Compilation album by Rising Force
- Released: 10 September 2002
- Recorded: 1980
- Genre: Neo-classical metal
- Length: 48:25
- Label: Powerline Records
- Producer: Marcel Jacob

= Birth of the Sun =

2002 compilation album by Rising Force

Birth of the Sun is a 2002 compilation album credited to Rising Force, released on the Powerline Records label (catalog PLRCD006). It consists of recordings made by Yngwie Malmsteen and his band in 1980, remixed and remastered by bassist Marcel Jacob.

==Background==
The recordings date from 1980, when Malmsteen, Jacob, and drummer Zepp Urgard were performing together in Sweden before Malmsteen's move to the United States.

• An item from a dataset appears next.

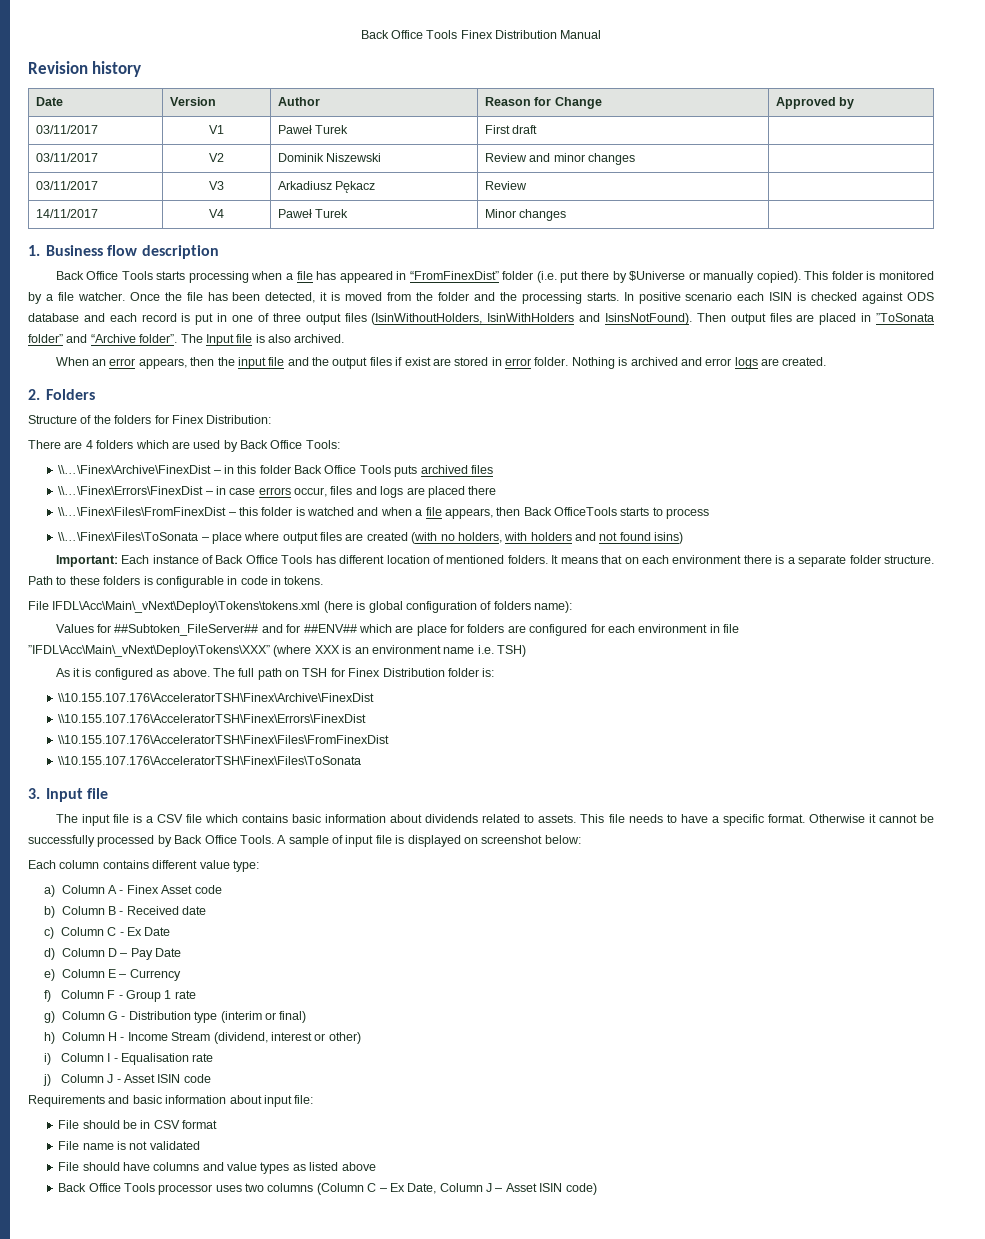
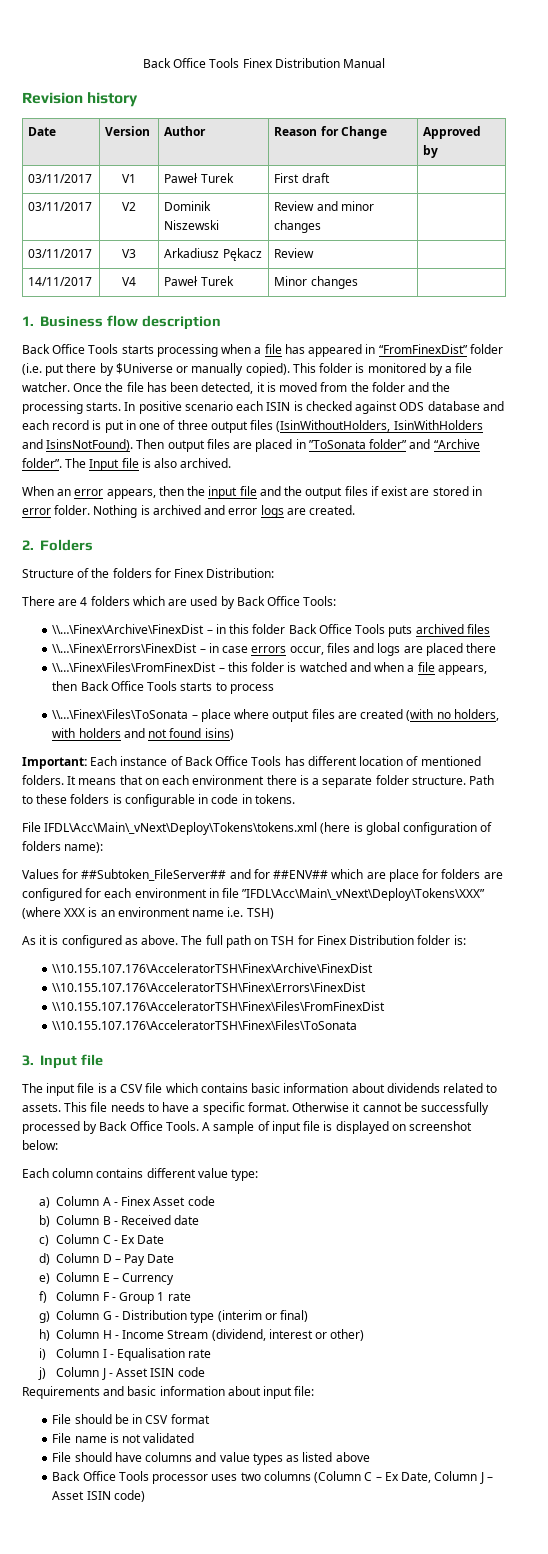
- \\…\Finex\Files\FromFinexDist – this folder is watched and when a file appears, then Back OfficeTools starts to process
+ \\…\Finex\Files\FromFinexDist – this folder is watched and when a file appears, then Back Office Tools starts to process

In a 1984 interview, Malmsteen stated that the band "never officially recorded commercially" during this period. Jacob's family financed the sessions, and the tapes remained unreleased for over two decades until Jacob remixed and remastered them for Powerline Records in 2002.

==Dispute==
The release was disputed by Malmsteen's management, who described it as an unauthorized collection of "old rehearsal tapes" released "without Yngwie's knowledge or permission." Powerline Records responded that the sessions had been financed by Jacob's family and that Jacob held full ownership of the recordings.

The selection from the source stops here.